Muller cerró los ojos un momento. Le llegó la imagen de esas bestias colosales, inimaginables, extendiéndose por su lejana galaxia, aprisionando toda clase de animales, moldeando una sociedad cautiva y vicariamente tecnológica, flotando en órbita como ballenas espaciales para dirigir y coordinar esa grandiosa e improbable empresa, incapaces del menor acto físico. Masas monstruosas de protoplasma rosa y brillante, recién salido del mar, erizado de sensores funcionando en los dos extremos del espectro. Susurrando entre ellos por medio de rayos X. Enviando órdenes por radio. «No — pensó —. No. »

— Bueno — dijo finalmente —. ¿Y qué? Están en otra galaxia.

— Ya no. Han tropezado con algunas de nuestras colonias más lejanas. ¿Sabe qué hacen cuando encuentran un mundo humano? Ponen en órbita a un supervisor y se apoderan de los colonos. Han descubierto que los humanos son espléndidos esclavos, cosa que no resulta muy sorprendente. En este momento se han apoderado de seis de nuestros mundos. Tenían otro, pero matamos a su supervisor. Ahora resulta mucho más difícil; se apoderan de nuestros misiles cuando van hacia ellos y los envían de vuelta.

— Si estás inventando esto — dijo Muller —, ¡te mataré!

— Es cierto. Lo juro.

— ¿Cuándo empezó?

— El año pasado.

— ¿Y qué sucederá? ¿Se apoderarán de la galaxia y nos convertirán a todos en zombies?

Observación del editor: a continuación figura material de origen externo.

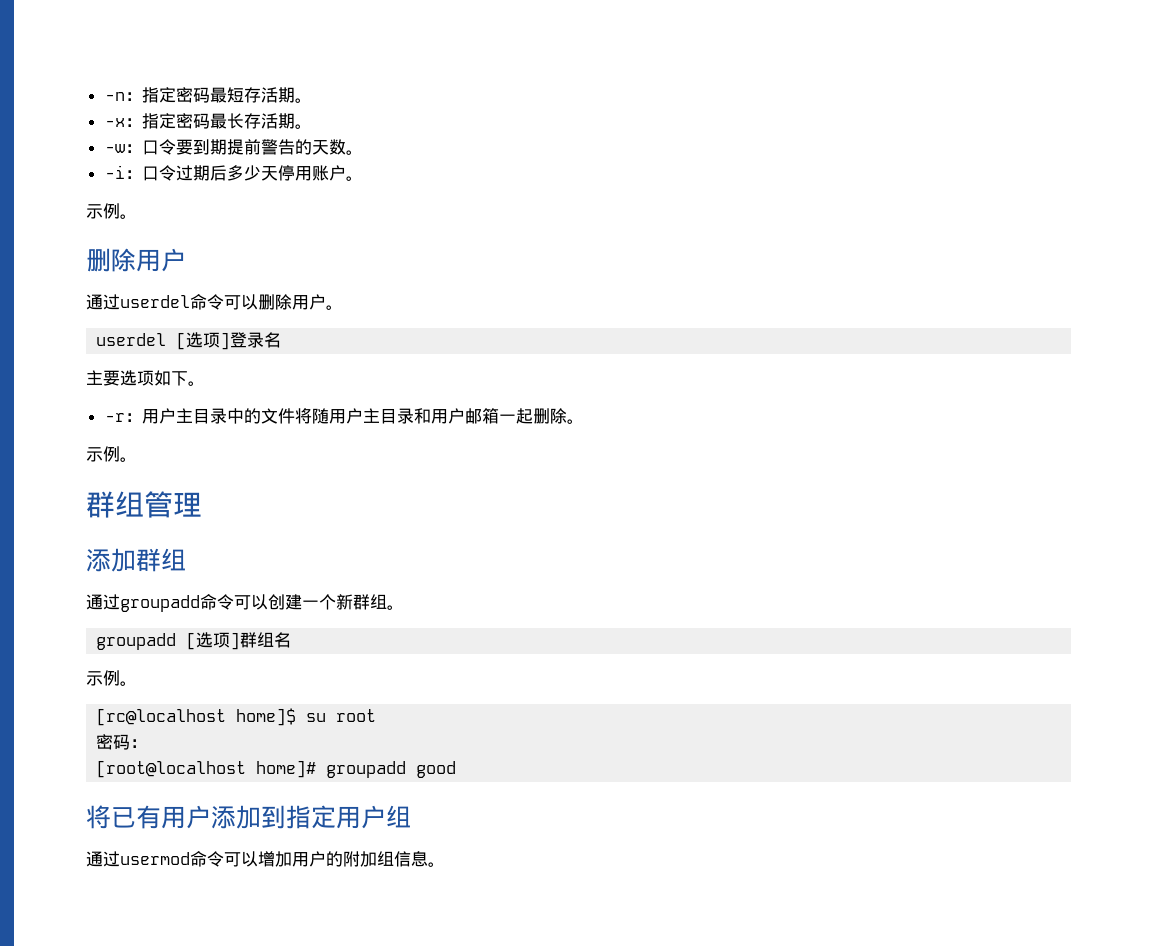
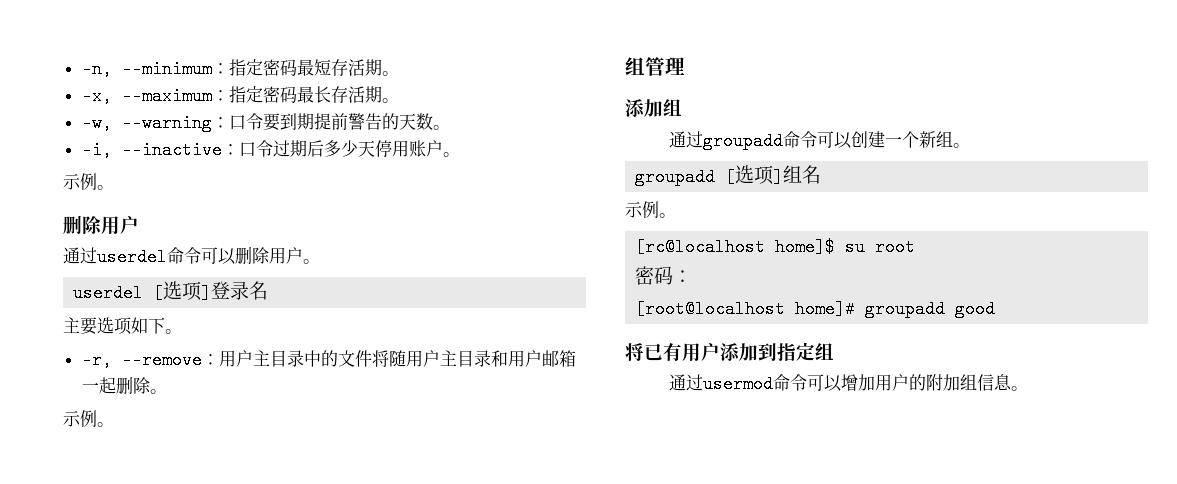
- -n：指定密码最短存活期。
+ -n, --minimum：指定密码最短存活期。
- -x：指定密码最长存活期。
+ -x, --maximum：指定密码最长存活期。
- -w：口令要到期提前警告的天数。
+ -w, --warning：口令要到期提前警告的天数。
- -i：口令过期后多少天停用账户。
+ -i, --inactive：口令过期后多少天停用账户。
- -r：用户主目录中的文件将随用户主目录和用户邮箱一起删除。
+ -r, --remove：用户主目录中的文件将随用户主目录和用户邮箱一起删除。
- 群组管理
+ 组管理
- 添加群组
+ 添加组
- 通过groupadd命令可以创建一个新群组。
+ 通过groupadd命令可以创建一个新组。
- groupadd [选项]群组名
+ groupadd [选项]组名
- 将已有用户添加到指定用户组
+ 将已有用户添加到指定组

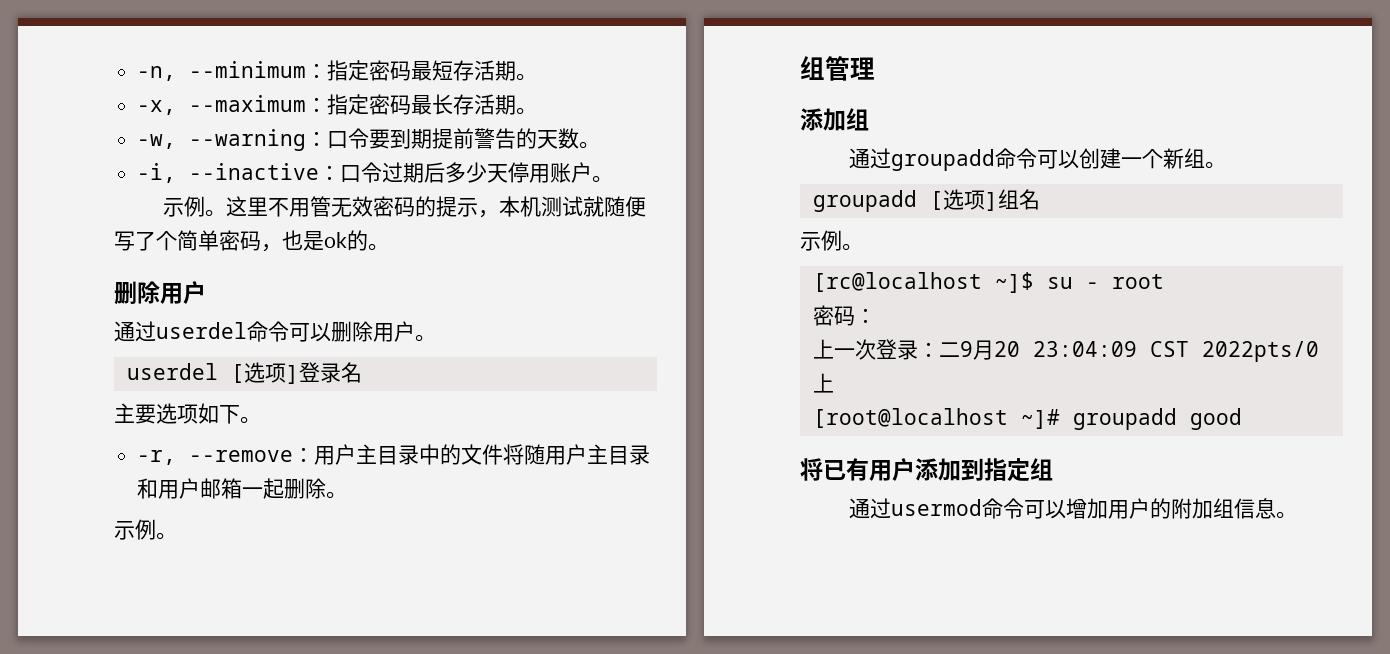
+ 这里不用管无效密码的提示，本机测试就随便写了个简单密码，也是ok的。
- [rc@localhost home]$ su root
+ [rc@localhost ~]$ su - root
+ 上一次登录：二9月20 23:04:09 CST 2022pts/0上
- [root@localhost home]# groupadd good
+ [root@localhost ~]# groupadd good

— Boardman cree que hay una posibilidad de evitarlo.

— ¿Cuál?

— Al parecer, estos seres no saben que somos inteligentes. No podemos comunicarnos con ellos, ¿se da cuenta? Funcionan a un nivel no verbal, una especie de telepatía. Hemos tratado de comunicarnos con ellos de muchas maneras, bombardeándolos con mensajes en todas las longitudes de onda, sin obtener ni un signo de que reciben nuestras transmisiones. Boardman cree que si pudiéramos persuadirles de que tenemos… bueno, almas…, quizá nos dejarían en paz. Dios sabe por qué piensa eso. Creo que lo predijo un ordenador. Cree que estos seres se mueven dentro de un esquema moral coherente, que están dispuestos a apoderarse de cualquier animal útil, pero que no molestarían a una especie que está del mismo lado que ellos en la frontera de la inteligencia. Y si de algún modo pudiéramos demostrarles que…

— Pero saben que tenemos ciudades. Y propulsión estelar. ¿No prueba eso que somos inteligentes?

— Los castores construyen diques — replicó Rawlings. — Pero no firmamos tratados con los castores. Ni pagamos una indemnización cuando secamos un pantano. Sabemos que no debemos preocuparnos por sus sentimientos.

— ¿Lo sabemos? ¿O simplemente hemos decidido que los castores no importan? ¿Y qué es eso de la frontera de la inteligencia? Hay un espectro continuo de inteligencia, desde los protozoarios hasta los primates. Sí, somos un poco más inteligentes que los chimpancés, pero ¿es una diferencia cualitativa? ¿Acaso el hecho de que podemos registrar nuestros conocimientos y usarlos nuevamente es tan especial?

— No quiero discutir sobre filosofía con usted — dijo roncamente Rawlings —. Estoy tratando de decirle cuál es la situación, y cómo le afecta.